# Problem to solve:
Copy out each line below in which the string "Legendary" appears.

Records from a collection:
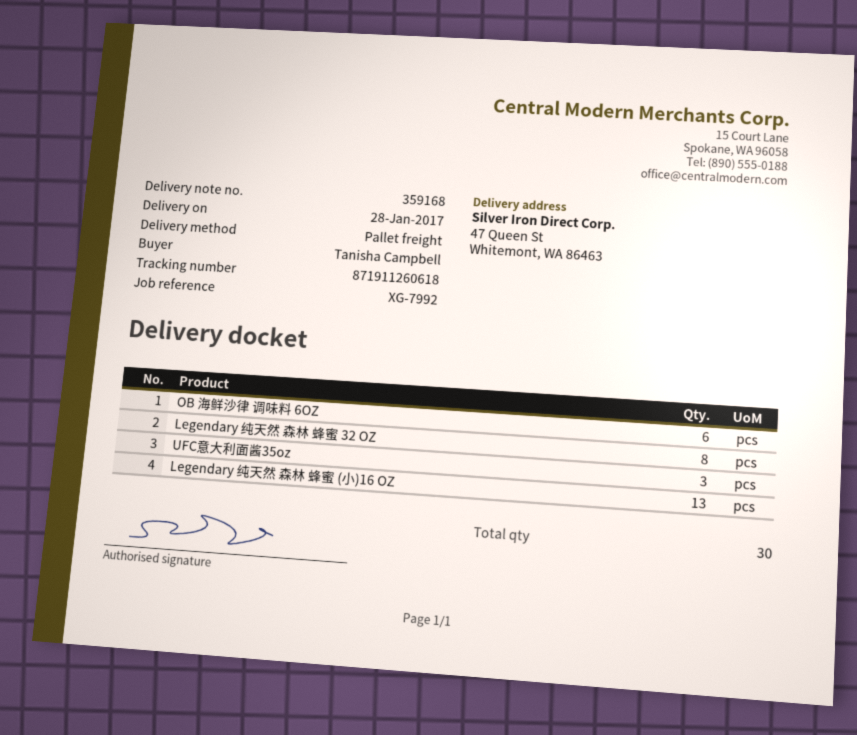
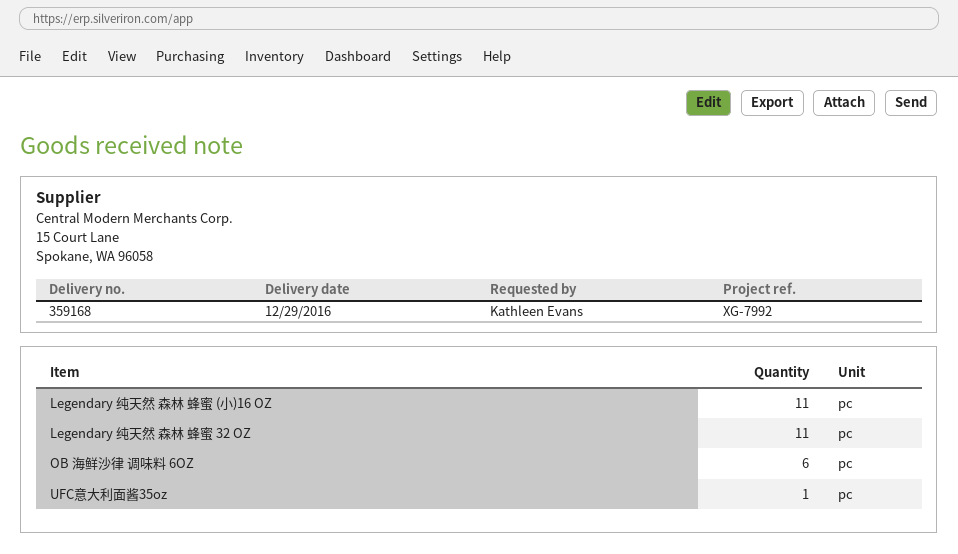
delivery date: 2017-01-28 -> 2016-12-29
ordered by: Tanisha Campbell -> Kathleen Evans
Legendary 纯天然 森林 蜂蜜 32 OZ: 8 -> 11
UFC意大利面酱35oz: 3 -> 1
Legendary 纯天然 森林 蜂蜜 (小)16 OZ: 13 -> 11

# Solution:
Legendary 纯天然 森林 蜂蜜 32 OZ: 8 -> 11
Legendary 纯天然 森林 蜂蜜 (小)16 OZ: 13 -> 11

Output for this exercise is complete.